You can sell newsletter sponsorships directly with an internal sales team or with an outside team. (If you don’t have anyone to sell ads currently, drop me a line here.)
9) Sell dedicated emails
When it comes to selling advertising to sponsors on email, this is the big-ticket item.
A dedicated email, or sponsored email, is when an advertiser programs the entirety of the email you send to your list.
Here’s an example from the Pocket Hits newsletter (from the Pocket app):
Here, The Wall Street Journal takes over the email and runs their content instead of Pocket’s.

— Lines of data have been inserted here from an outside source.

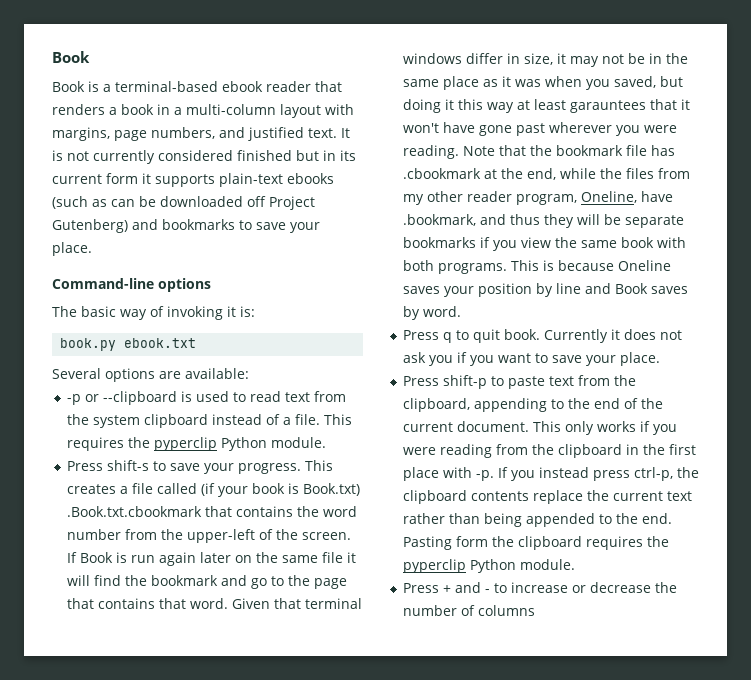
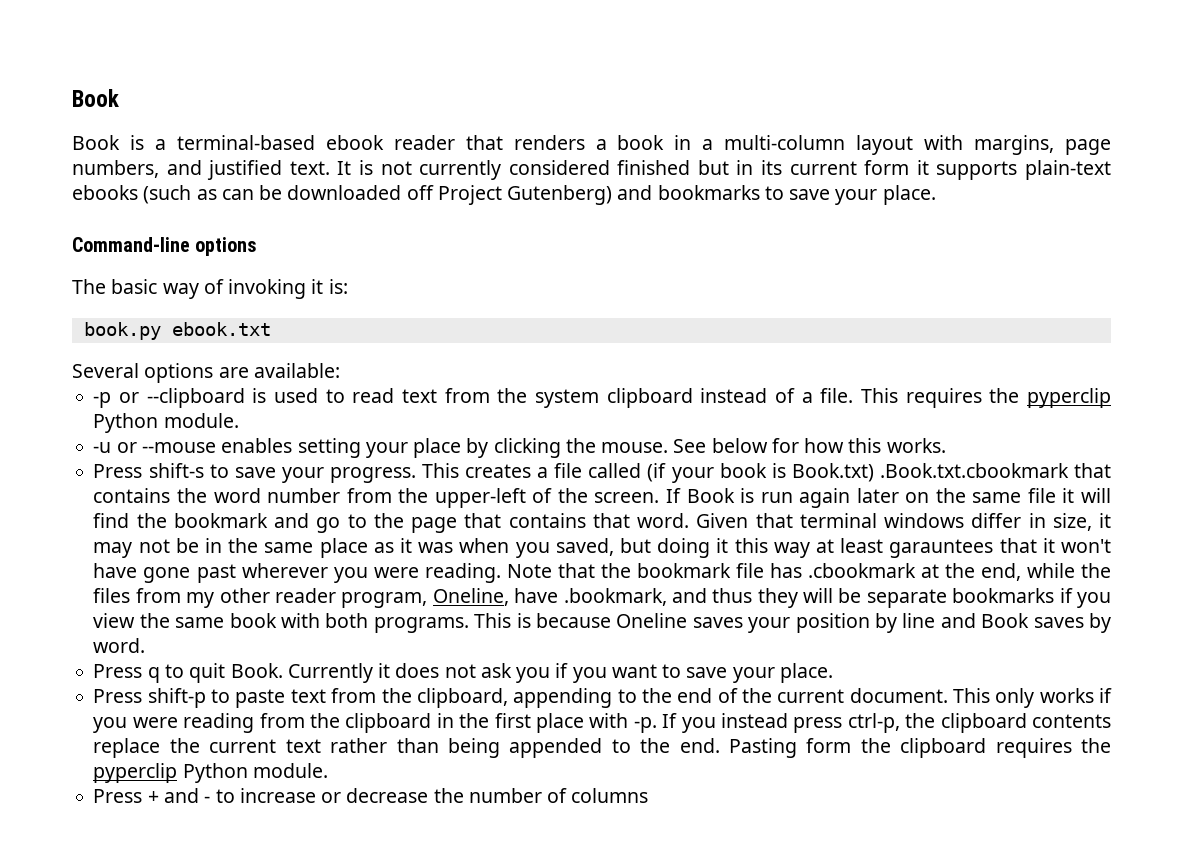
+ -u or --mouse enables setting your place by clicking the mouse. See below for how this works.
- Press q to quit book.
+ Press q to quit Book.

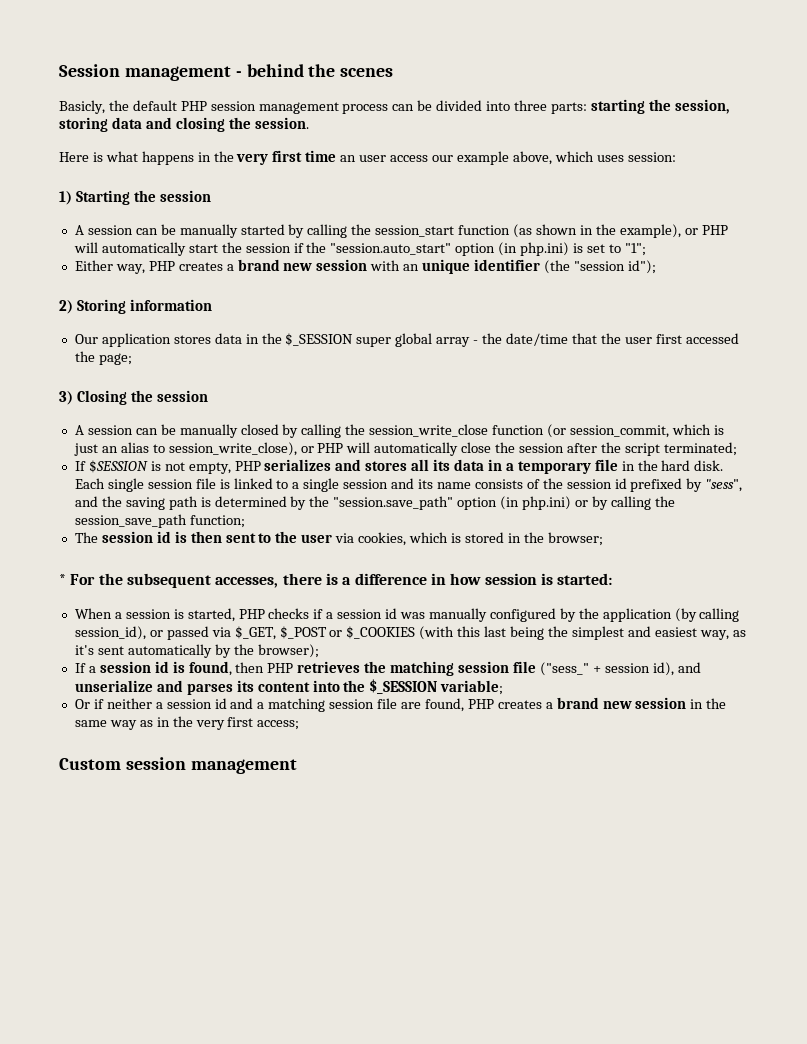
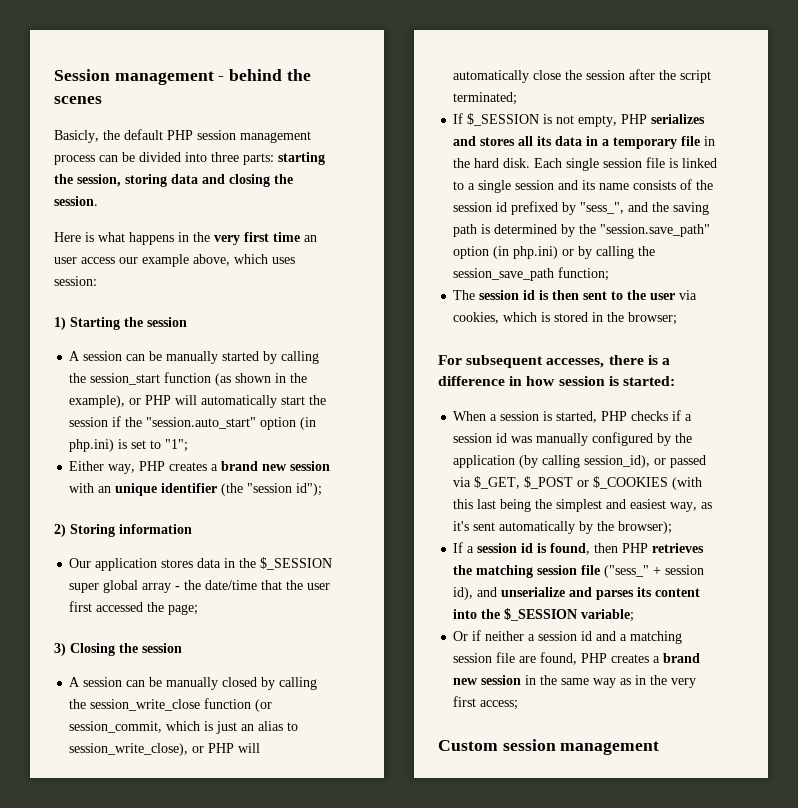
- If $SESSION is not empty, PHP serializes and stores all its data in a temporary file in the hard disk.
+ If $_SESSION is not empty, PHP serializes and stores all its data in a temporary file in the hard disk.
- Each single session file is linked to a single session and its name consists of the session id prefixed by "sess", and the saving path is determined by the "session.save_path" option (in php.ini) or by calling the session_save_path function;
+ Each single session file is linked to a single session and its name consists of the session id prefixed by "sess_", and the saving path is determined by the "session.save_path" option (in php.ini) or by calling the session_save_path function;
- * For the subsequent accesses, there is a difference in how session is started:
+ For subsequent accesses, there is a difference in how session is started:

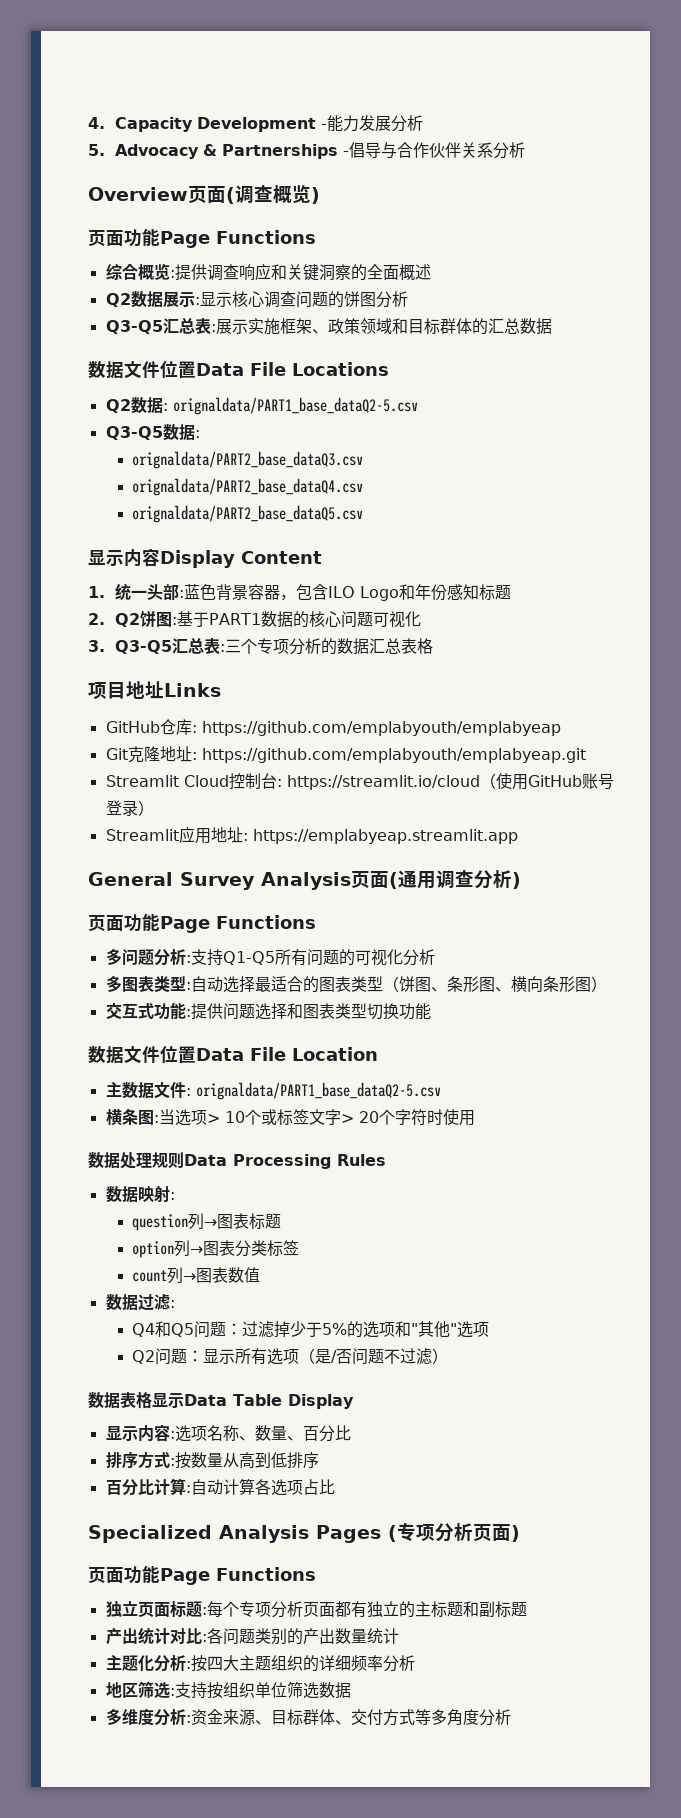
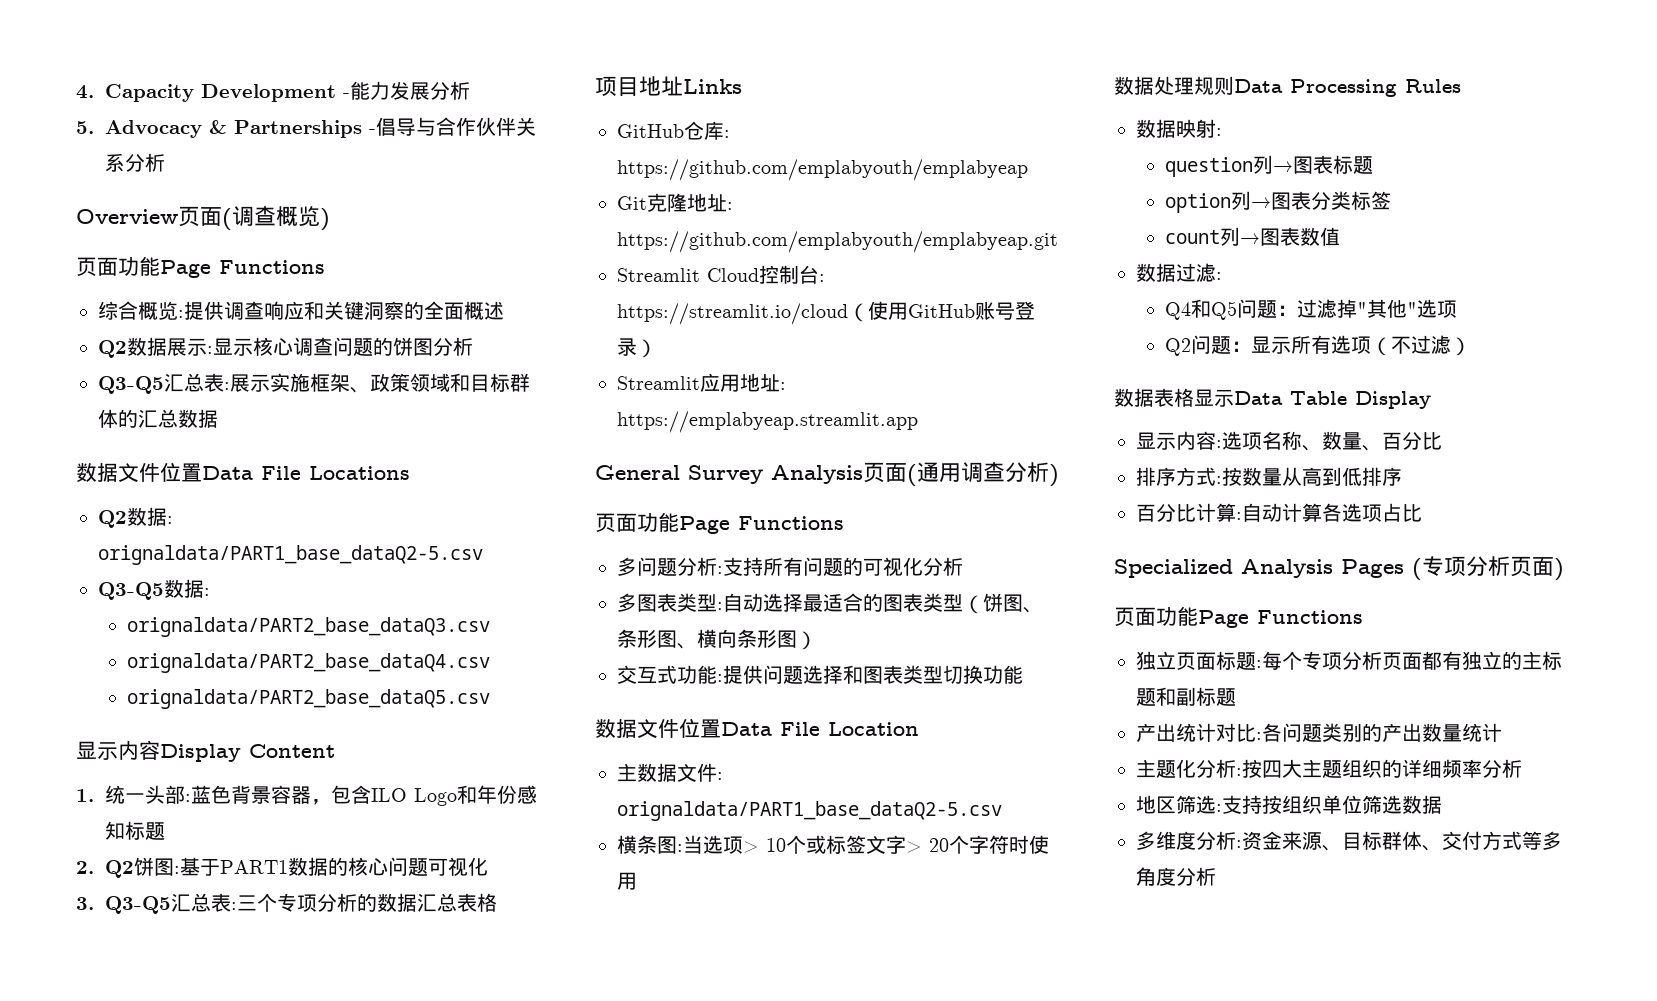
- 多问题分析:支持Q1-Q5所有问题的可视化分析
+ 多问题分析:支持所有问题的可视化分析
- Q4和Q5问题：过滤掉少于5%的选项和"其他"选项
+ Q4和Q5问题：过滤掉"其他"选项
- Q2问题：显示所有选项（是/否问题不过滤）
+ Q2问题：显示所有选项（不过滤）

These types of takeovers can be content-based, as in this example, or they can be purely commercial — such as using the space to pitch a credit card offer (or anything else).
You have to be judicious here. Your audience signed up for content (usually). But with a daily newsletter, it’s possible to do 2-4 of these a month with minimal disruption — especially when the voice, tone, and content of the offers feels organic to your brand.
Content vs. Commerce
Ultimately, you’ll always be balancing content and commerce. But, when you do it well, these things should enhance each other.
If you build a valuable subscription product, the revenue that makes it sustainable is ultimately what allows the content to exist — and to improve and grow.
If you build a valuable advertising business, you’ve created an audience — a group of people — with common interests. And you’ve connected them to the companies that want to reach them.
When it comes to content and commerce, the growth of one fuels the growth of the other.Go out there and grow.